Tapi kalau dibedah lebih jauh, ternyata kondisi lambung tidak sesederhana itu.
Pada sebagian orang, makanan pedas memang bisa memicu rasa panas di lambung, nyeri ulu hati, atau membuat perut terasa lebih tidak nyaman. Hal ini karena kandungan tertentu pada makanan pedas dapat mengiritasi lambung yang memang sudah sensitif sebelumnya.
Tapi menariknya, tidak semua orang mengalami efek yang sama.

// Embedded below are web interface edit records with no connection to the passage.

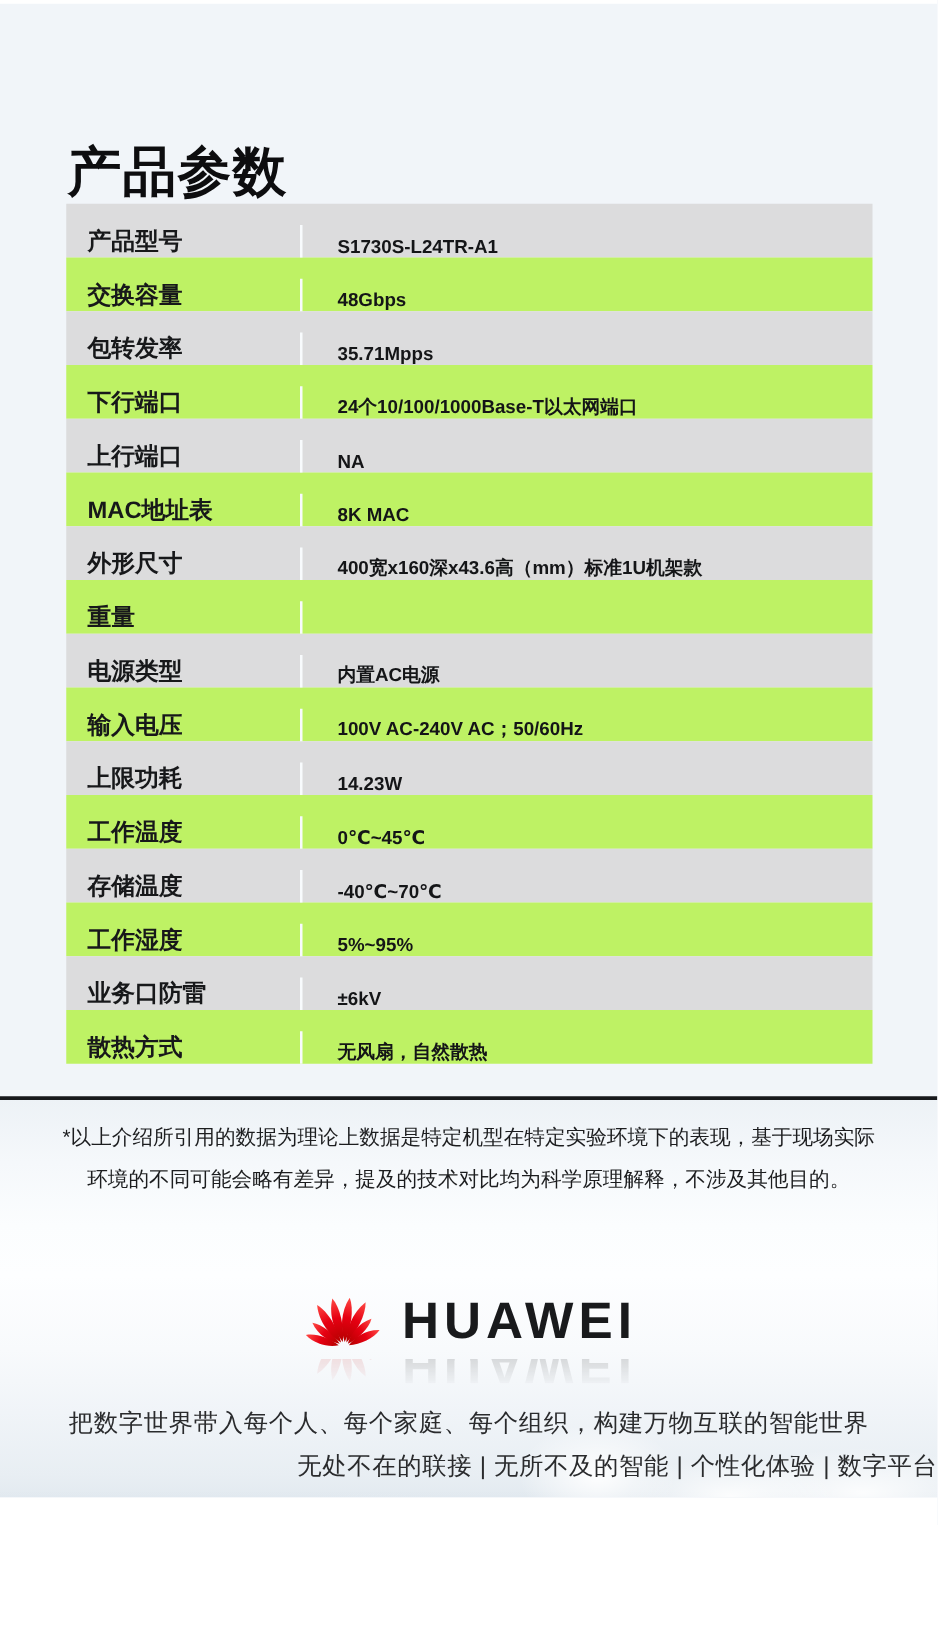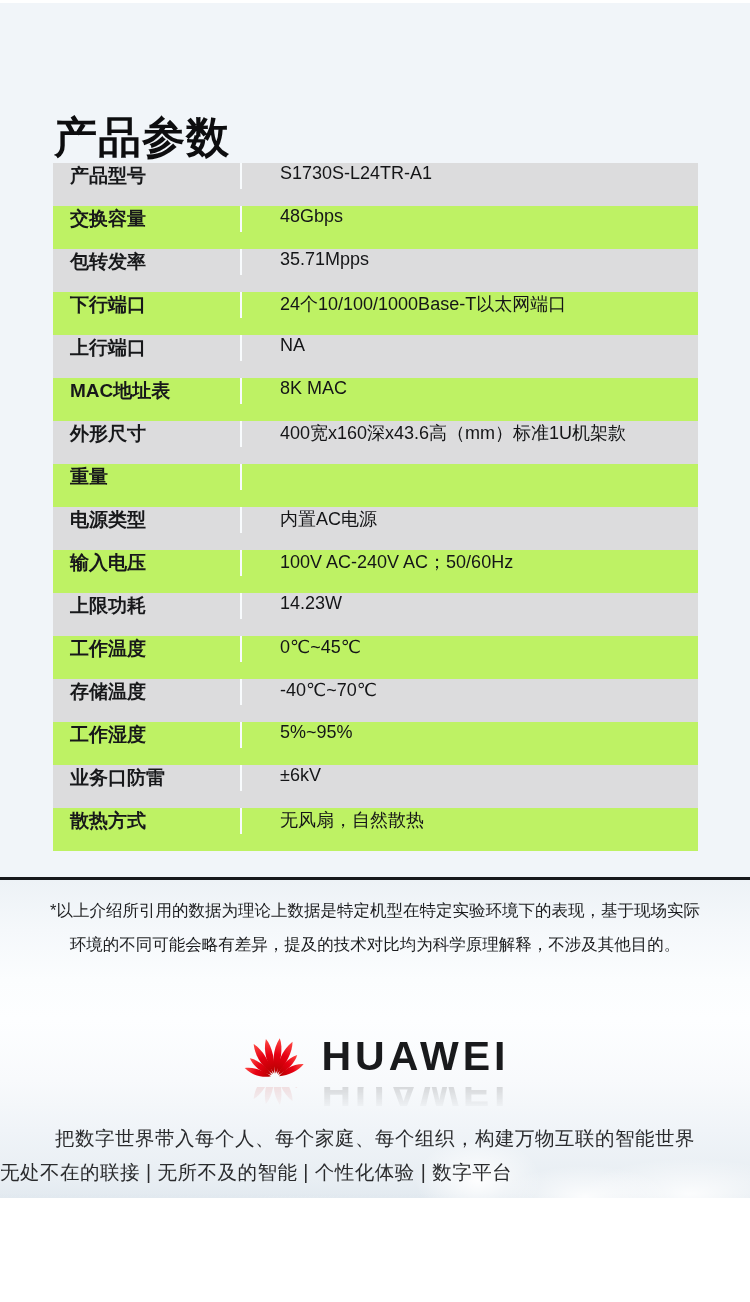--- a/index.html
+++ b/index.html
@@ -5,26 +5,26 @@
   html,body{margin:0;padding:0;}
   body{font-family:"Liberation Sans","DejaVu Sans",sans-serif;background:#ffffff;}
   .canvas{position:relative;width:750px;height:1198px;background:#f1f5f9;overflow:hidden;}
   .top-strip{position:absolute;top:0;left:0;width:750px;height:3px;background:#ffffff;}
 
   
   .page-title{position:absolute;top:80px;left:54px;font-size:43px;font-weight:800;color:#0d0d0f;letter-spacing:1px;}
 
   
   .spec-table{position:absolute;top:163px;left:53px;width:645px;}
-  .spec-row{display:flex;height:43px;align-items:flex-start;}
+  .spec-row{display:flex;height:43px;align-items:flex-end;}
   .row-gray{background:#dcdcdd;}
   .row-light{background:#bef264;}
   .spec-label{width:170px;padding-left:17px;border-right:2px solid #f8fbfd;
     display:flex;align-items:center;font-weight:bold;font-size:19px;color:#17181a;}
-  .spec-value{flex:1;padding-left:38px;display:flex;align-items:center;font-size:18px;color:#141517;}
+  .spec-value{flex:1;padding-left:28px;display:flex;align-items:center;font-size:15px;color:#141517;font-weight:bold;}
 
   
   .section-line{position:absolute;top:877px;left:0;width:750px;height:3px;background:#17191c;}
 
   
   .lower{position:absolute;top:880px;left:0;width:750px;height:422px;
     background:linear-gradient(180deg,#edf2f6 0px,#f5f8fb 50px,#fbfdfe 100px,#fdfeff 140px,
       #f8fafc 200px,#f0f4f8 250px,#e8eef3 300px,#dfe7ee 330px,#d5e0ea 353px,
       #cbdae6 355px,#c5d5e2 380px,#bfd1df 422px);}
   .photo-layer{position:absolute;left:0;top:0;width:750px;height:422px;z-index:0;}
@@ -53,21 +53,21 @@
   .content{position:relative;z-index:1;}
   .disclaimer{margin:13px auto 16px;width:652px;font-size:16.5px;line-height:34px;color:#1c1d1f;text-align:center;}
 
   .logo-row{margin-top:64px;display:flex;justify-content:center;align-items:center;gap:13px;height:62px;}
   .brand-text{font-size:41px;font-weight:bold;letter-spacing:4px;color:#191a1c;}
   .logo-reflect{height:28px;overflow:hidden;display:flex;justify-content:center;align-items:flex-start;gap:13px;
     transform:scaleY(-1);opacity:.14;
     -webkit-mask-image:linear-gradient(0deg, rgba(0,0,0,1), rgba(0,0,0,0) 85%);
             mask-image:linear-gradient(0deg, rgba(0,0,0,1), rgba(0,0,0,0) 85%);}
   .slogan-1{margin-top:10px;text-align:center;font-size:19.5px;color:#2a2b2d;letter-spacing:.5px;}
-  .slogan-2{margin-top:7px;text-align:left;font-size:19.5px;color:#2a2b2d;letter-spacing:.5px;}
+  .slogan-2{margin-top:7px;text-align:right;font-size:19.5px;color:#2a2b2d;letter-spacing:.5px;}
 </style>
 </head>
 <body>
 
 <div class="canvas">
   <div class="top-strip"></div>
 
   <h1 class="page-title">产品参数</h1>
 
   <div class="spec-table">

Ada orang yang masih bisa makan pedas tanpa masalah berarti, sementara ada juga yang baru makan sedikit saja lambungnya langsung terasa perih atau mual. Dari sini jadi kelihatan kalau sensitivitas lambung setiap orang ternyata bisa berbeda-beda.
Menurutku bagian paling menarik dari pembahasan ini adalah makanan pedas sebenarnya sering bukan satu-satunya penyebab maag kambuh. Kadang yang membuat lambung lebih sensitif justru kombinasi kebiasaan lain seperti:
- telat makan,
- stres,
- kurang tidur,
- kopi berlebihan,
- atau pola makan yang tidak teratur.
Karena itu menjaga kesehatan lambung sebenarnya bukan hanya soal menghindari satu jenis makanan tertentu, tetapi juga memperhatikan pola hidup secara keseluruhan.
💡 Poin Penting
Makanan pedas memang dapat memicu keluhan pada sebagian orang, tetapi maag biasanya dipengaruhi banyak faktor lain seperti pola makan tidak teratur, stres, kurang tidur, dan kebiasaan sehari-hari lainnya.